Alright but I still get a divergent integral here anyway. However I think I have another idea on how too solve it by using differentiation.

Differentiating a convolution we have ##(f*g)' = f'*g=f*g')## so in our case we have
##u(x)*e^{-|x|} = e^{-x^4}## Differentiate
##-u(x)*\text{sgn} (x) e^{-|x|} = -4x^3e^{-x^4}## and again (The derivative of ##\text{sgn}(x)## at ##x=0## being a dirac spike actually works too our advantage!)
##u(x)*(-2\delta(x) +e^{-|x|} = (-12x^2+16x^6)e^{-x^4}##.
Using the linearity of Convolution we have
##2u(x)*\delta(x) = (1+12e^2-16e^6)e^{-x^4} \Longrightarrow u(x) = \frac{(1+12e^2-16e^6)e^{-x^4}}{2}##
Which is the correct answer!
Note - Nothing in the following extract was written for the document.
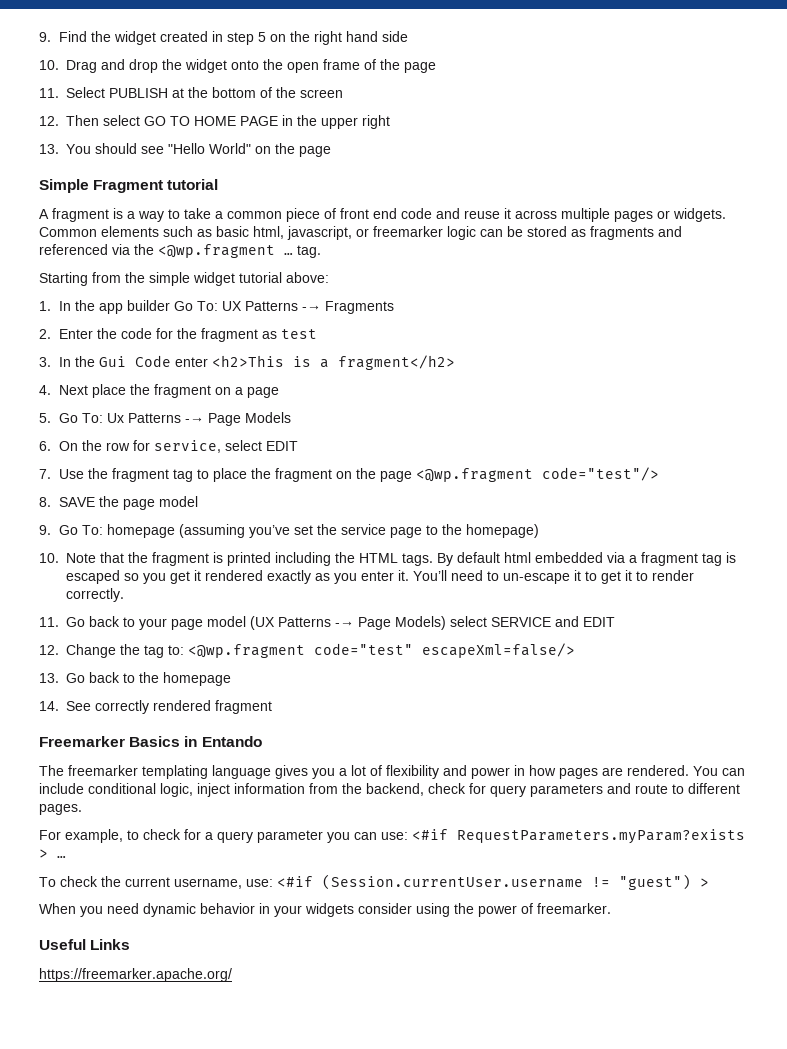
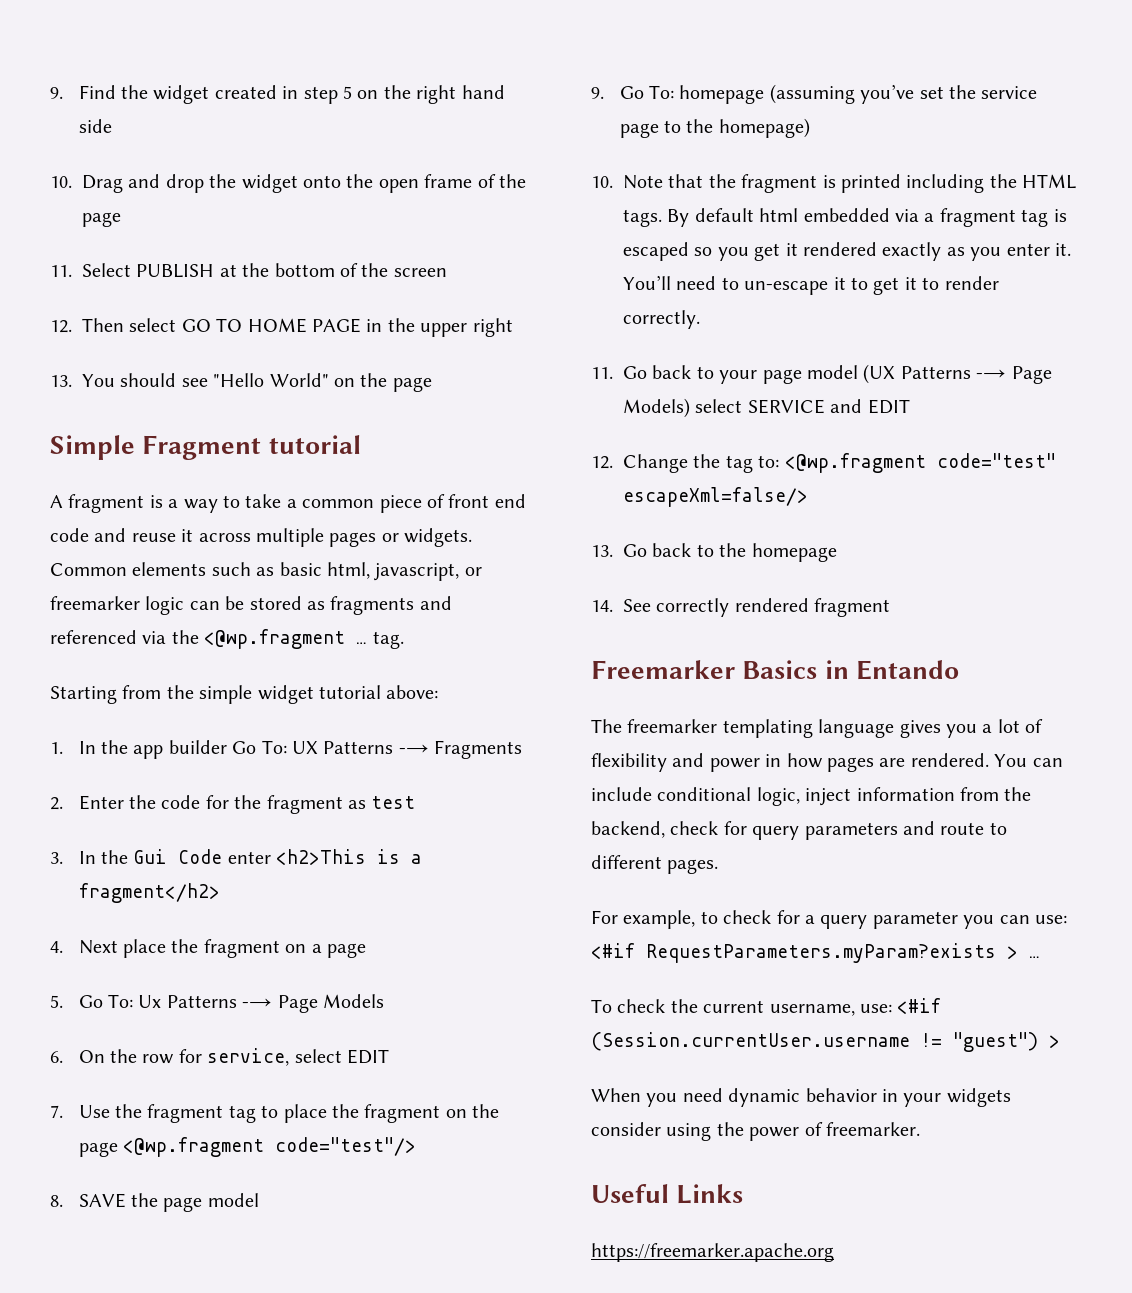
[39,968,232,982] https://freemarker.apache.org/ -> [591,1243,834,1262] https://freemarker.apache.org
In a way I cheated coming up with this since I looked at the answer(which you didn't have access too) which looked very much like derivatives so I tried that. But really thanks for your help, always helps the thinking having someone to discuss it with!
I also misled us both thinking I should use the Fourier transform however I believe integral equations of this type (renewal equations) are quite often solved using the Fourier or Laplace transforms!
 
  • #6
Nice solve.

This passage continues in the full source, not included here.